The future station at Orly airport will serve to significantly improve access to the airport by public transport: currently, 80% of passengers arrive by car. It will reroute passengers via the underground (L14, L18), T7 tram, Orlyval, Orlybus, and both mainline and shuttle buses. This dual-purpose 22,500m² station will help develop public transport links. It will feature both a new bus station and a new P0 10-storey car park.
This project is an excellent example of the synergies between the Fayat Foundations Division companies. Sefi-Intrafor (a member of the Demathieu Bard/Sefi-Intrafor Consortium) was involved on 3 structures (P0 multi-storey car park, Orly Station and the F” viaduct), setting up diaphragm walls, grout walls, and tie beams. Franki Fondation (Sefi-Intrafor sub-contractor) handled the piles and micropiles (2 years of works, 6 separate assignments). Works on the micropiles (Franki Fondation) and tie beams (Sefi-Intrafor) are ongoing.
Sefi-Intrafor worked in partnership with Bottes Fondations to install 750 linear metres of diaphragm walls (thickness: 1.5m, depth: 30m), 62 load-bearing elements, 33 integral piers and set up 26 glass-fibre cages to allow the TBMs to pass (lines 14 and 18).
Franki Fondation’s teams were involved in installing 101 piles (diameter: 820 to 1,200mm, depth: 25m) for the foundations of the car park surrounding the station.
And the Support Structures Department teams? They set up approx. 150 micropiles for the foundations of the outdoor car park, multi-storey car park, and station structures between 2019 and 2020.
To date, Sefi-Intrafor’s teams have been hard at work to set up 150 MPD tie beams along the path of the L18 TBM) that will stabilise the diaphragm walls during the works.
Finally, the Trial Boring team organised investigation and core boring campaign as part of the G3 assignment.

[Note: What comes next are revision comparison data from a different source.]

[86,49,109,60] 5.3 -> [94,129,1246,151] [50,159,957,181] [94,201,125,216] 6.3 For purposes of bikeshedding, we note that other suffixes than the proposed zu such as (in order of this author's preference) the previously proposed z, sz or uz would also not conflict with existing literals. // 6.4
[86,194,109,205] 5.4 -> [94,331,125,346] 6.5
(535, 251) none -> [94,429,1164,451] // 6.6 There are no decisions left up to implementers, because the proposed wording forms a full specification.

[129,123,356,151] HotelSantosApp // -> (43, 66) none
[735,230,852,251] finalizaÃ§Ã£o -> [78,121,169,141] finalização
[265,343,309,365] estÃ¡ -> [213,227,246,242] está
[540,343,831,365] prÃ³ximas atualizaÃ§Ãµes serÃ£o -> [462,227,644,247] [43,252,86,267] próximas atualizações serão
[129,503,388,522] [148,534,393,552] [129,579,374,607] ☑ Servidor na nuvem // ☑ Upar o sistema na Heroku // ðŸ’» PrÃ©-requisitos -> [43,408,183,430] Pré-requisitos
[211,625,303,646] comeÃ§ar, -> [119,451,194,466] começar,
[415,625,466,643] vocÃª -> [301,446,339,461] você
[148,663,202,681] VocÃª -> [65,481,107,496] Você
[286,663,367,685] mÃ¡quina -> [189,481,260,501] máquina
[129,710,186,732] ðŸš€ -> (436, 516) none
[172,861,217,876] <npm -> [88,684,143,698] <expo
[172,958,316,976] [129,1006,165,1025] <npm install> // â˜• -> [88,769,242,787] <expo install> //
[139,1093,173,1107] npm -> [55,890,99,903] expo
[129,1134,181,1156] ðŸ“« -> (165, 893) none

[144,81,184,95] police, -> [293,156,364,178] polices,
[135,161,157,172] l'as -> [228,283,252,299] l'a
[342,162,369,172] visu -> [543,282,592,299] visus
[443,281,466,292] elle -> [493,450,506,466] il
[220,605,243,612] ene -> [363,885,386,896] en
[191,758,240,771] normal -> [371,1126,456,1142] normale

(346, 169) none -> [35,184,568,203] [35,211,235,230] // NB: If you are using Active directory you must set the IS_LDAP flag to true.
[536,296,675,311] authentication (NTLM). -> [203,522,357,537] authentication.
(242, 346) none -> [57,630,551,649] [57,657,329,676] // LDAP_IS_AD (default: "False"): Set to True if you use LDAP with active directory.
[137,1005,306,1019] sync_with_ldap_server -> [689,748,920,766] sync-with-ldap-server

N.B. All these works were completed on time, and the diaphragm walls were finished all the way back in June (3 days ahead of schedule). How was this excellent performance possible? Good on-site understanding between the teams from Botte, Sefi-Intrafor, and Demathieu Bard, and highly favourable clay ground. There were no geotechnical “bad surprises”, meaning we were able to keep up a good drilling rate, particularly through greensand, and Pantin and Argenteuil marlstone.
But the teams still encountered a few issues, some major. They could concrete only in the morning, following high demand from Grand Paris worksites, or otherwise had to postpone concreting until the following day. It took 75 staff and three 8-hour shifts a day to keep up the fast pace of one panel per day (including public holidays). The positioning of the integral piers in the load-bearing elements also caused a number of cold sweats. This challenge took not only technical finesse from the on-site teams but also careful preparation. The crane operators had to demonstrate great precision and dexterity to handle the glass-fibre cages safely so as not to warp them. Having to move around the “maze” of Orly airport really complicated both logistics and delivery work. Finally, complex phasing, the frequent simultaneous presence of civil engineering teams from Demathieu Bard on site, and drill mud management were all issues that the teams successfully overcame.
Works on the micropiles (Franki Fondation) and tie beams (Sefi-Intrafor) are ongoing, as the future station’s earthworks station advance.
Work on this site, which began in October 2018, is set to end in April 2020.